▶ _WHAT YOU WILL DO_
Once the line containing "font-size: 20px ->" is located in the records below, repeat it and all lines that follow it exactly, leaving out any picture.

Content starts

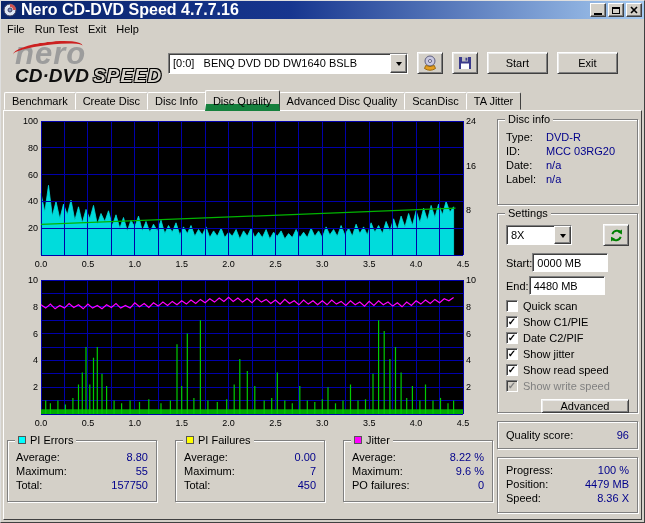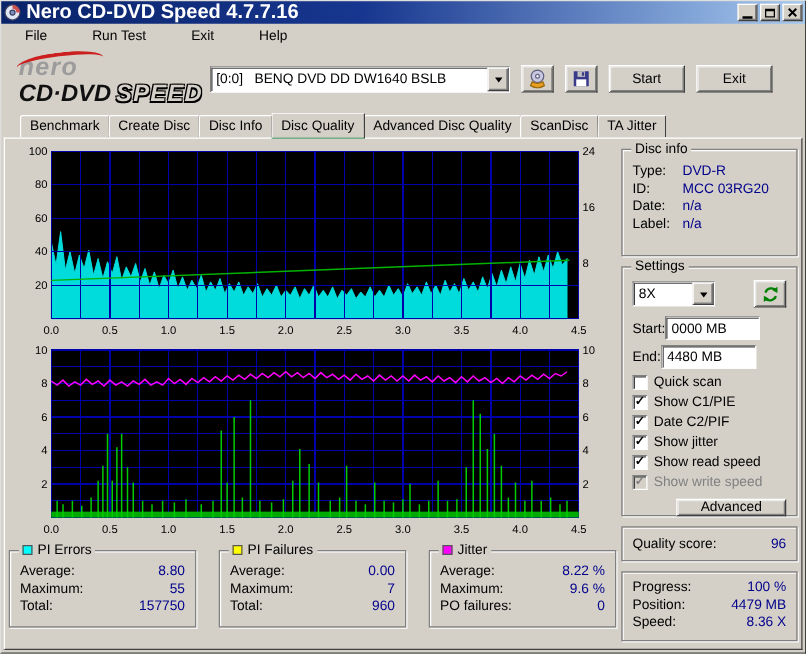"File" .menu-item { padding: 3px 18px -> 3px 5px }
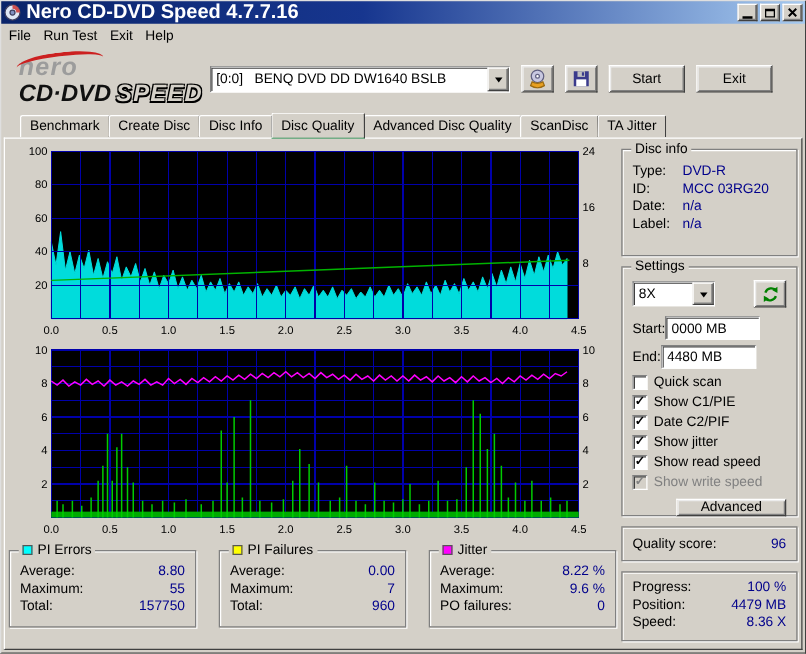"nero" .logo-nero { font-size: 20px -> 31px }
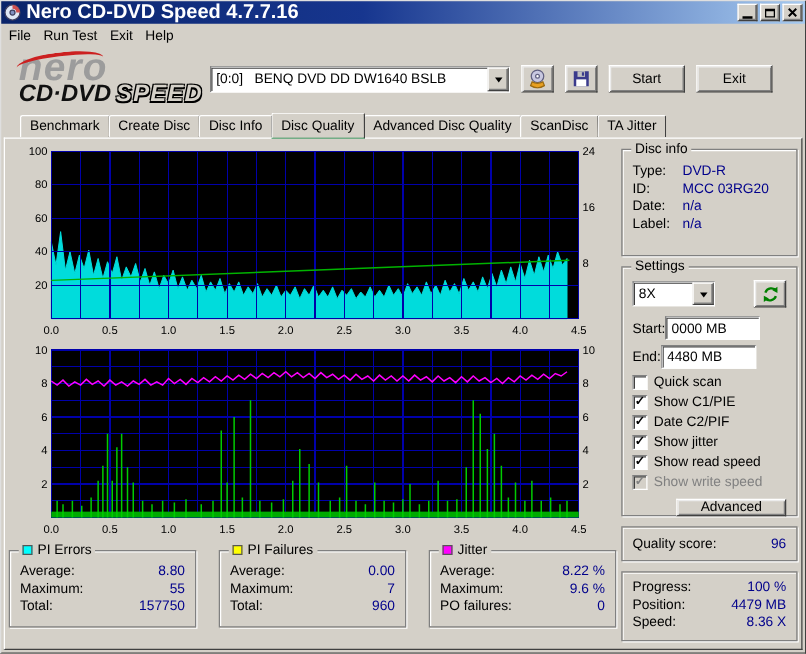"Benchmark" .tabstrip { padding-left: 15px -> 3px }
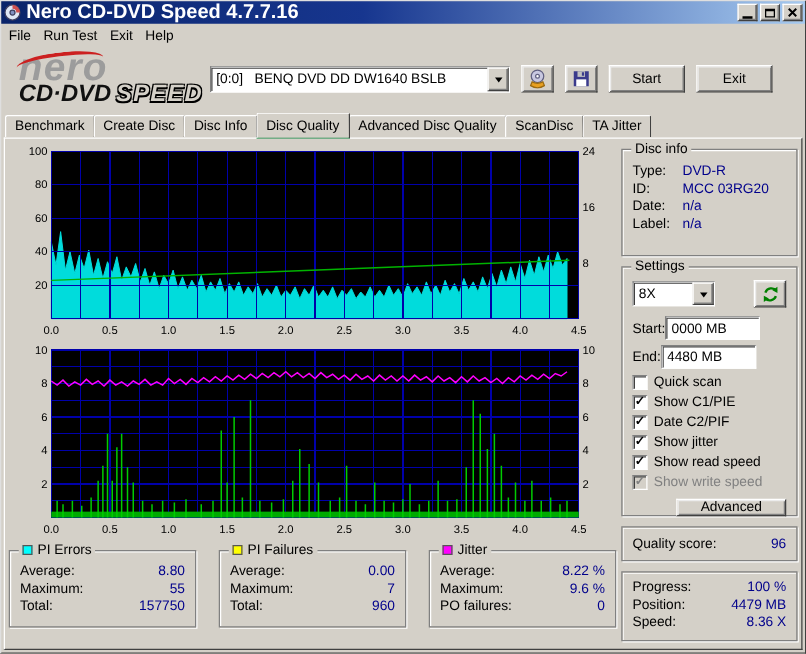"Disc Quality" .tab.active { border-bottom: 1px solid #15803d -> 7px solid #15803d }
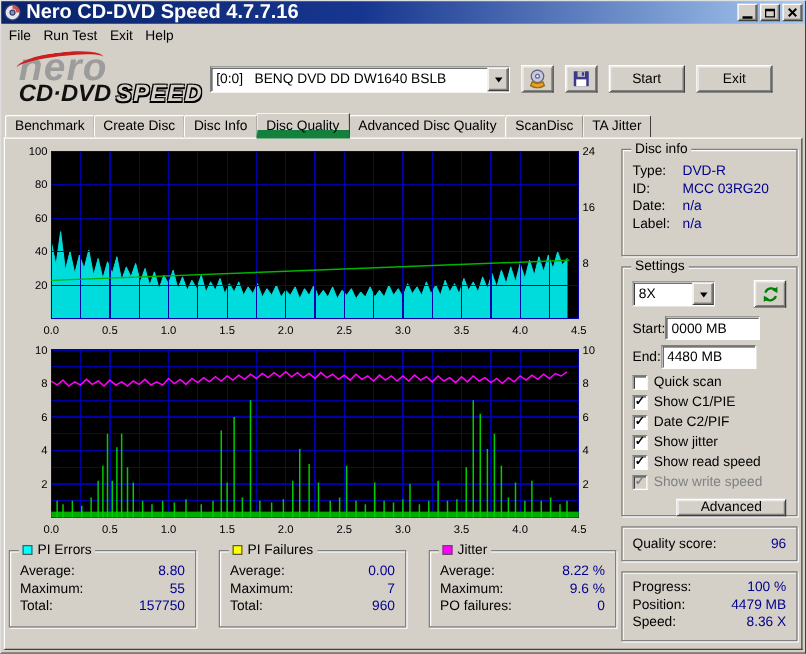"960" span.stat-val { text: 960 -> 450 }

Content ends

▶ _RESPONSE AREA_
"nero" .logo-nero { font-size: 20px -> 31px }
"Benchmark" .tabstrip { padding-left: 15px -> 3px }
"Disc Quality" .tab.active { border-bottom: 1px solid #15803d -> 7px solid #15803d }
"960" span.stat-val { text: 960 -> 450 }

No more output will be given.